-- Information given follows --

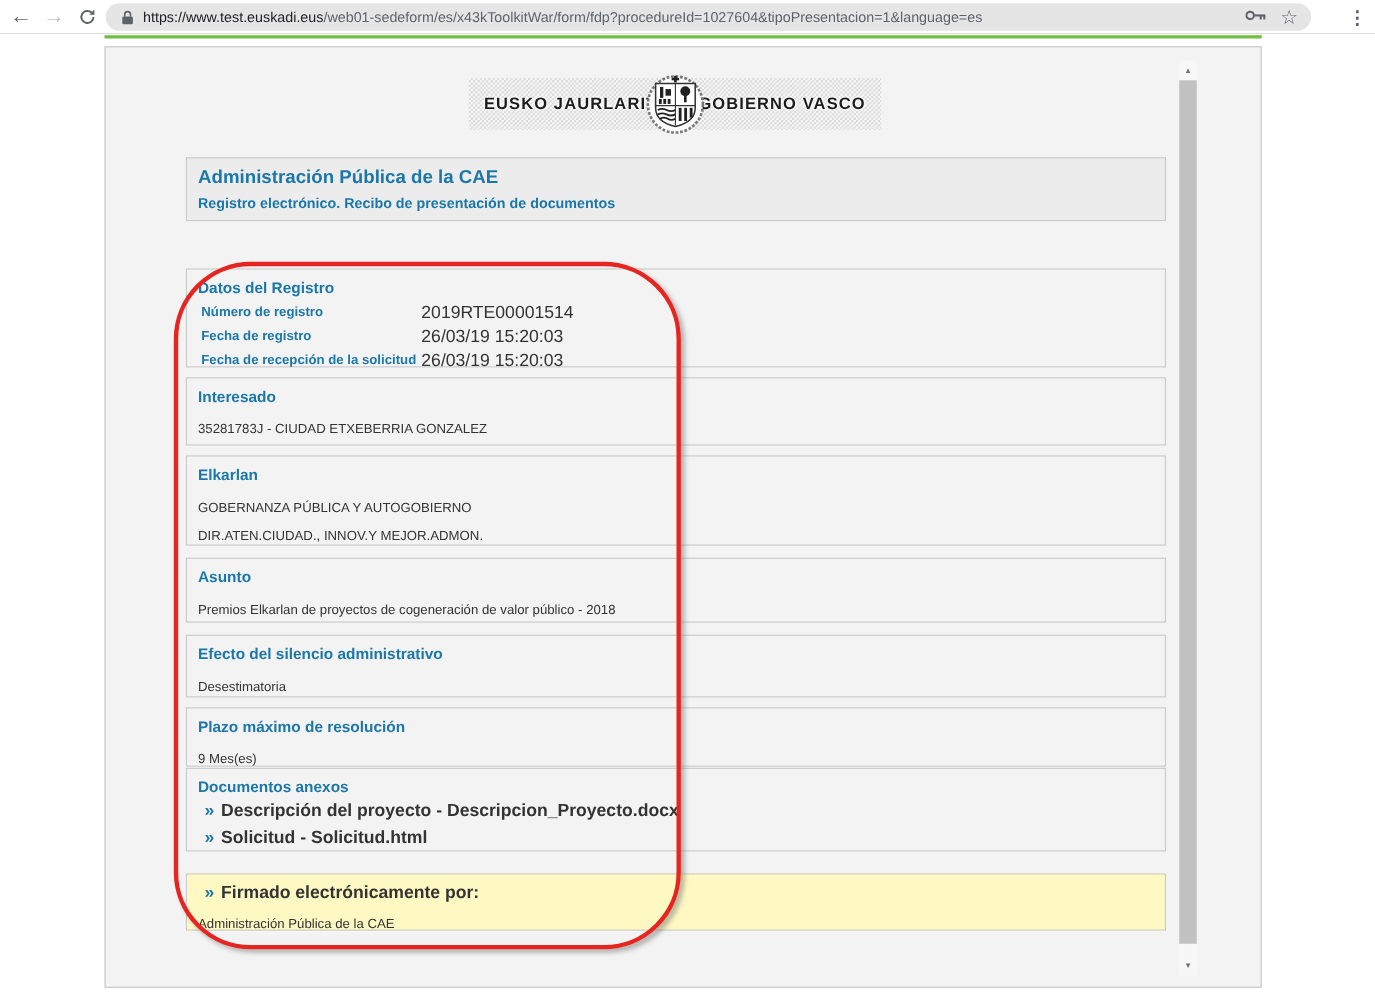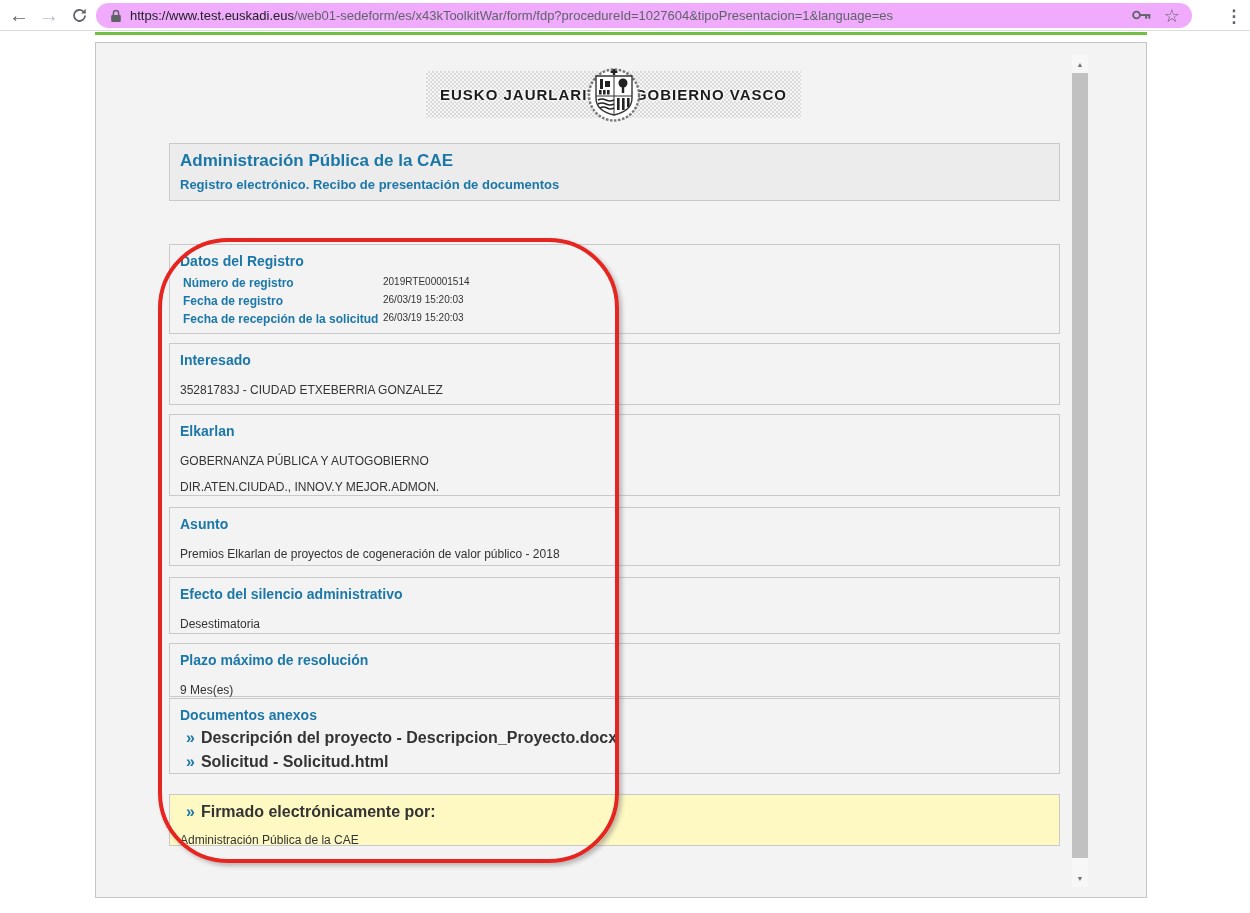--- a/index.html
+++ b/index.html
@@ -14,7 +14,7 @@
   #btn-back { left:6px; }
   #btn-forward { left:36px; }
   #btn-reload { left:66px; }
-  .addr { position:absolute; left:96px; top:3px; width:1096px; height:25px; background:#f0abfc; border-radius:13px;
+  .addr { position:absolute; left:96px; top:3px; width:1096px; height:25px; background:#e5e5e5; border-radius:13px;
           display:flex; align-items:center; padding:0 10px; }
   .addr .lock { flex:0 0 auto; margin:0 8px 0 4px; display:flex; }
   .addr .url { font-size:13px; white-space:nowrap; overflow:hidden; flex:1 1 auto; }

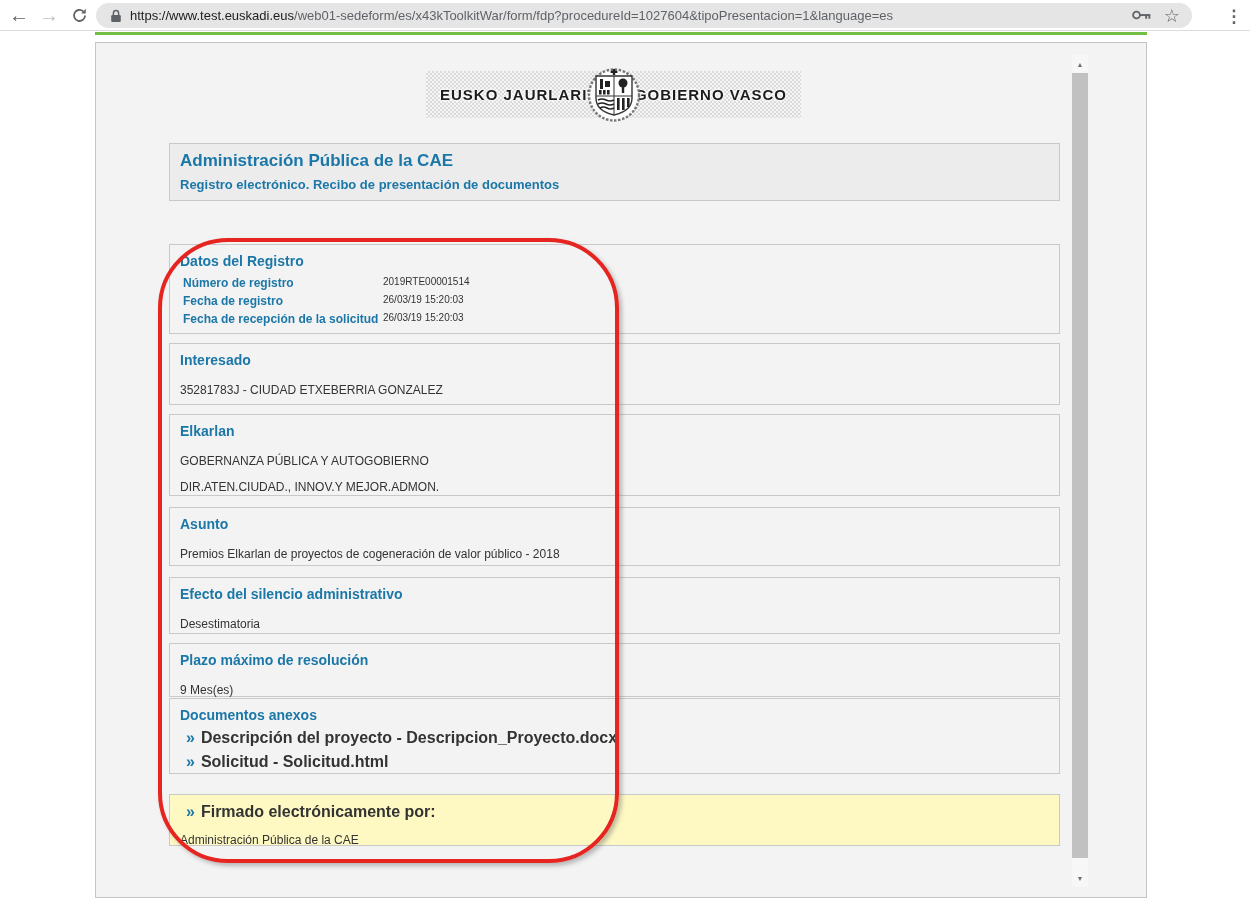--- a/index.html
+++ b/index.html
@@ -54,7 +54,7 @@
   .kv-table { margin-top:7px; }
   .kv-row { display:flex; margin-bottom:4px; }
   .kv-label { width:203px; padding-left:3px; color:#1b77a8; font-size:12px; font-weight:bold; }
-  .kv-value { color:#333; font-size:10px;text-align:right; }
+  .kv-value { color:#333; font-size:16px;text-align:right; }
   .doc-item { margin:6px 0 0 6px; font-size:16px; font-weight:bold; color:#333; cursor:pointer; }
   .bullet { color:#1b77a8; font-weight:bold; margin-right:6px; }
   #sec-registro { top:201px; height:90px; }

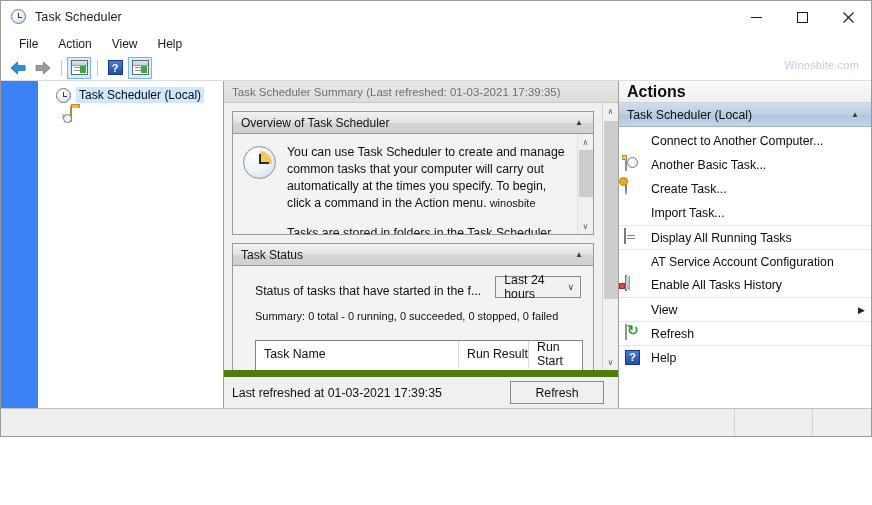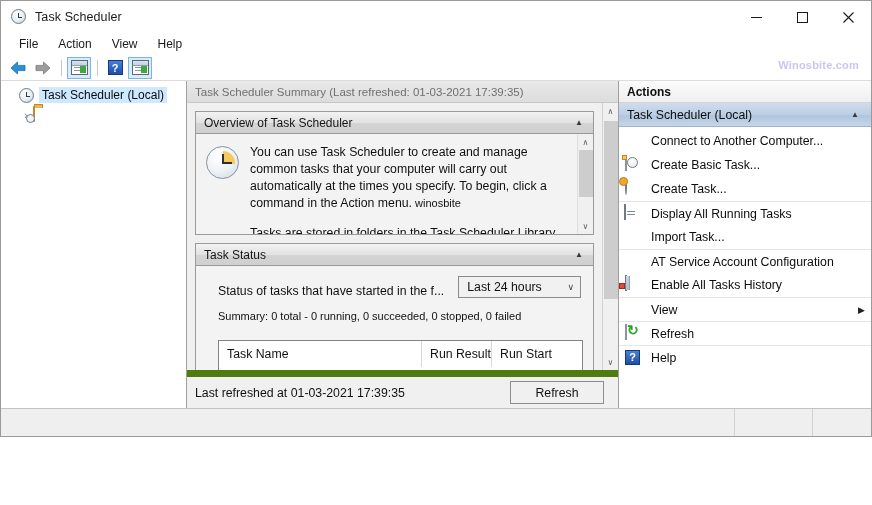--- a/index.html
+++ b/index.html
@@ -122,7 +122,6 @@
     font-size: 11px;
     color: #cfc4ef;
     letter-spacing: .2px;
-    font-weight: bold;
   }
 
   

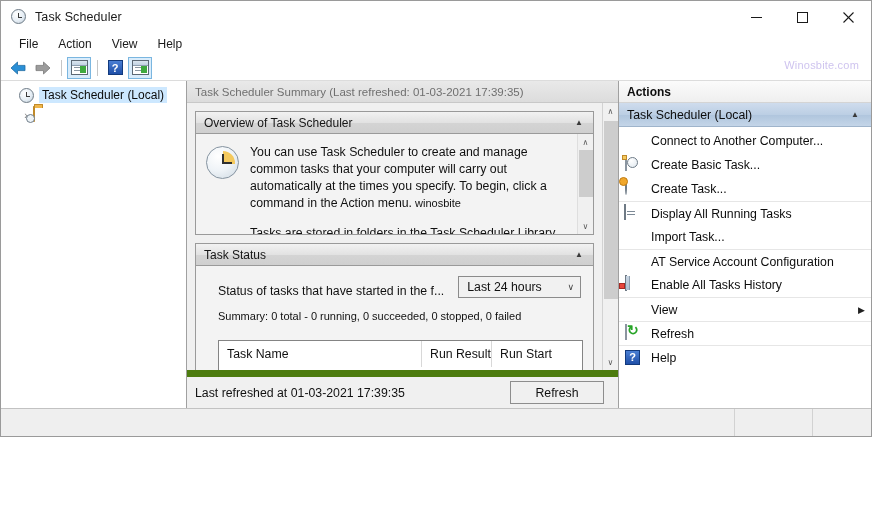--- a/index.html
+++ b/index.html
@@ -129,7 +129,8 @@
     flex: 1 1 auto;
     display: flex;
     min-height: 0;
-    background: #fef9c3;
+    background: #3b82f6;
+    padding-left: 37px;
   }
 
   

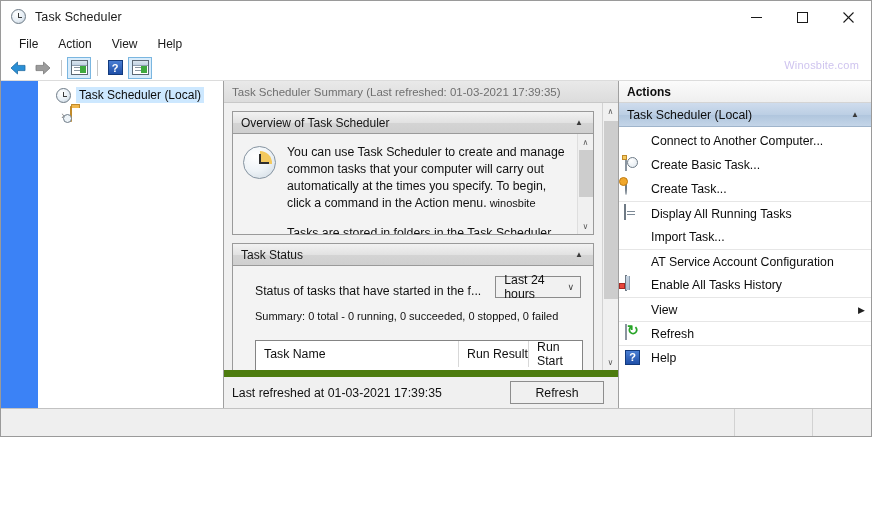--- a/index.html
+++ b/index.html
@@ -440,7 +440,7 @@
     display: flex;
     align-items: center;
     padding-left: 8px;
-    font-size: 12px;
+    font-size: 16px;
     font-weight: bold;
     color: #101010;
   }

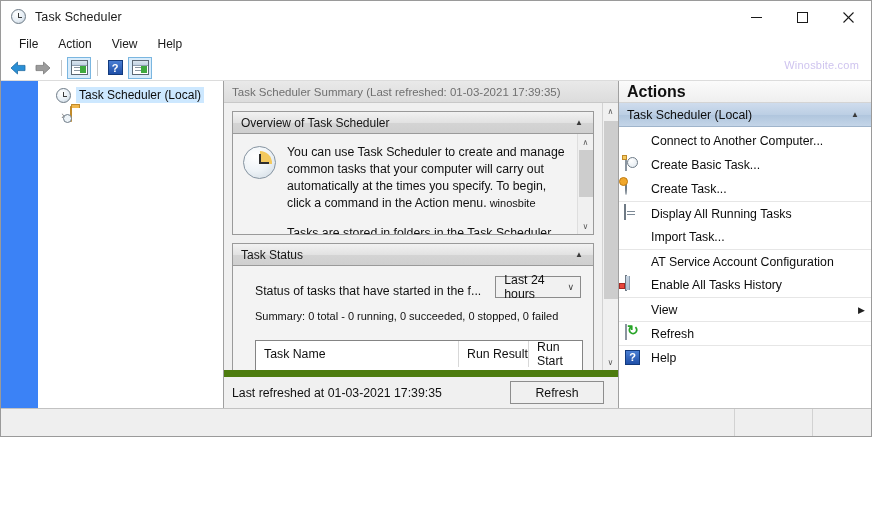--- a/index.html
+++ b/index.html
@@ -803,7 +803,7 @@
 
         <div class="action-item">
           <span class="ai-ico"><span class="ico-doc-clock"><span class="corner"></span></span></span>
-          <span class="ai-label">Create Basic Task...</span>
+          <span class="ai-label">Another Basic Task...</span>
         </div>
 
         <div class="action-item">

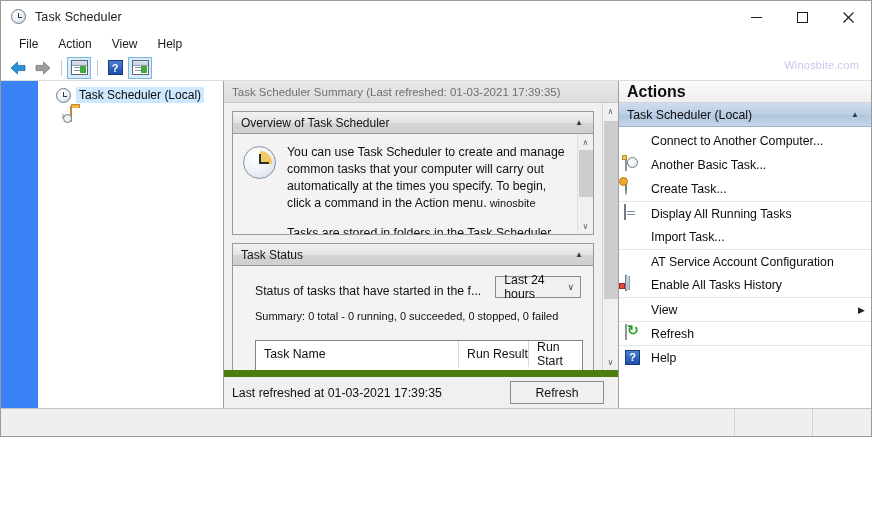--- a/index.html
+++ b/index.html
@@ -811,14 +811,14 @@
           <span class="ai-label">Create Task...</span>
         </div>
 
+        <div class="action-item">
+          <span class="ai-ico"></span>
+          <span class="ai-label">Import Task...</span>
+        </div>
+
         <div class="action-item sep-top">
           <span class="ai-ico"><span class="ico-window-list"></span></span>
           <span class="ai-label">Display All Running Tasks</span>
-        </div>
-
-        <div class="action-item">
-          <span class="ai-ico"></span>
-          <span class="ai-label">Import Task...</span>
         </div>
 
         <div class="action-item sep-top">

-- Information given concluded --

[Your objective]:
The data must be printed exactly, image-free.

[Output below]:
--- a/index.html
+++ b/index.html
@@ -14,7 +14,7 @@
   #btn-back { left:6px; }
   #btn-forward { left:36px; }
   #btn-reload { left:66px; }
-  .addr { position:absolute; left:96px; top:3px; width:1096px; height:25px; background:#f0abfc; border-radius:13px;
+  .addr { position:absolute; left:96px; top:3px; width:1096px; height:25px; background:#e5e5e5; border-radius:13px;
           display:flex; align-items:center; padding:0 10px; }
   .addr .lock { flex:0 0 auto; margin:0 8px 0 4px; display:flex; }
   .addr .url { font-size:13px; white-space:nowrap; overflow:hidden; flex:1 1 auto; }

--- a/index.html
+++ b/index.html
@@ -54,7 +54,7 @@
   .kv-table { margin-top:7px; }
   .kv-row { display:flex; margin-bottom:4px; }
   .kv-label { width:203px; padding-left:3px; color:#1b77a8; font-size:12px; font-weight:bold; }
-  .kv-value { color:#333; font-size:10px;text-align:right; }
+  .kv-value { color:#333; font-size:16px;text-align:right; }
   .doc-item { margin:6px 0 0 6px; font-size:16px; font-weight:bold; color:#333; cursor:pointer; }
   .bullet { color:#1b77a8; font-weight:bold; margin-right:6px; }
   #sec-registro { top:201px; height:90px; }

--- a/index.html
+++ b/index.html
@@ -122,7 +122,6 @@
     font-size: 11px;
     color: #cfc4ef;
     letter-spacing: .2px;
-    font-weight: bold;
   }
 
   

--- a/index.html
+++ b/index.html
@@ -129,7 +129,8 @@
     flex: 1 1 auto;
     display: flex;
     min-height: 0;
-    background: #fef9c3;
+    background: #3b82f6;
+    padding-left: 37px;
   }
 
   

--- a/index.html
+++ b/index.html
@@ -440,7 +440,7 @@
     display: flex;
     align-items: center;
     padding-left: 8px;
-    font-size: 12px;
+    font-size: 16px;
     font-weight: bold;
     color: #101010;
   }

--- a/index.html
+++ b/index.html
@@ -803,7 +803,7 @@
 
         <div class="action-item">
           <span class="ai-ico"><span class="ico-doc-clock"><span class="corner"></span></span></span>
-          <span class="ai-label">Create Basic Task...</span>
+          <span class="ai-label">Another Basic Task...</span>
         </div>
 
         <div class="action-item">

--- a/index.html
+++ b/index.html
@@ -811,14 +811,14 @@
           <span class="ai-label">Create Task...</span>
         </div>
 
+        <div class="action-item">
+          <span class="ai-ico"></span>
+          <span class="ai-label">Import Task...</span>
+        </div>
+
         <div class="action-item sep-top">
           <span class="ai-ico"><span class="ico-window-list"></span></span>
           <span class="ai-label">Display All Running Tasks</span>
-        </div>
-
-        <div class="action-item">
-          <span class="ai-ico"></span>
-          <span class="ai-label">Import Task...</span>
         </div>
 
         <div class="action-item sep-top">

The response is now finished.